Der transeuropäische Warenaustausch zwischen Nord und Süd wächst. Das führt zu einem steigenden Frachtaufkommen über die Alpen, wo die geographischen Gegebenheiten die möglichen Transportrouten auf wenige Korridore einengen. Österreich und die Schweiz sind die hauptsächlich davon betroffenen Länder. 1980 betrug das Frachtaufkommen im alpenquerenden Güterverkehr in der Schweiz und in Österreich jeweils deutlich unter 20 Millionen Tonnen. Heute liegt dieses in der Schweiz bei knapp 40 Millionen Tonnen, in Österreich sogar deutlich über 50 Millionen Tonnen pro Jahr. Während der Transit durch die Schweiz zu rund zwei Dritteln auf der Schiene erfolgt, liegt der Schienengüterverkehrsanteil über die österreichischen Alpen nur bei einem Fünftel. Letzteres entspricht in etwa dem gesamteuropäischen Modal Split, wonach über 75 Prozent der Fracht auf den Verkehrsträger Straße und rund 18 Prozent auf die Schiene entfallen.

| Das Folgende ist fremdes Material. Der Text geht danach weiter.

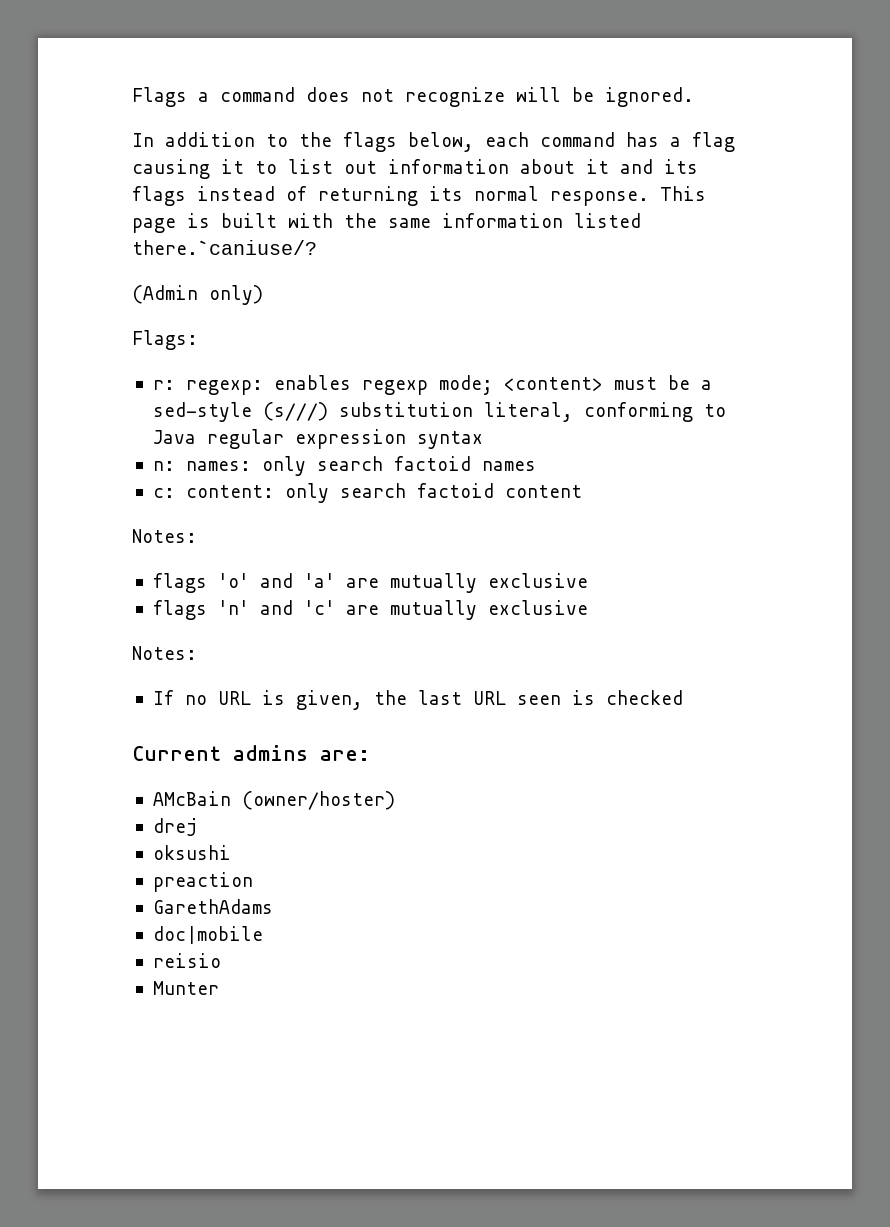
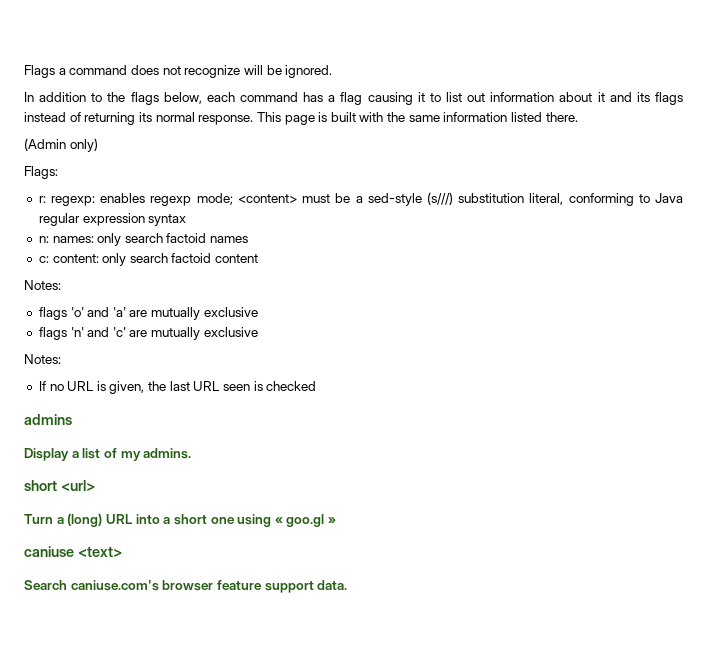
- This page is built with the same information listed there.`caniuse/?
+ This page is built with the same information listed there.
- Current admins are:
- AMcBain (owner/hoster)
- drej
- oksushi
- preaction
- GarethAdams
- doc|mobile
- reisio
- Munter
+ admins
+ Display a list of my admins.
+ short <url>
+ Turn a (long) URL into a short one using « goo.gl »
+ caniuse <text>
+ Search caniuse.com's browser feature support data.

Umwelt- und Klimaschutz als Herausforderung

Die Alpenregion ist vom Klimawandel überproportional betroffen, der Temperaturanstieg ist doppelt so hoch wie im globalen Mittel. Zudem haben sich die europäischen Staaten zu einer Ökologisierung der Wirtschaft mit Netto-Null-Emissionen bis 2050 verpflichtet. Das betrifft insbesondere auch den Straßenverkehrssektor, der für 26 Prozent aller CO2-Emissionen in der EU verantwortlich ist (Quelle: Statistisches Bundesamt Deutschland)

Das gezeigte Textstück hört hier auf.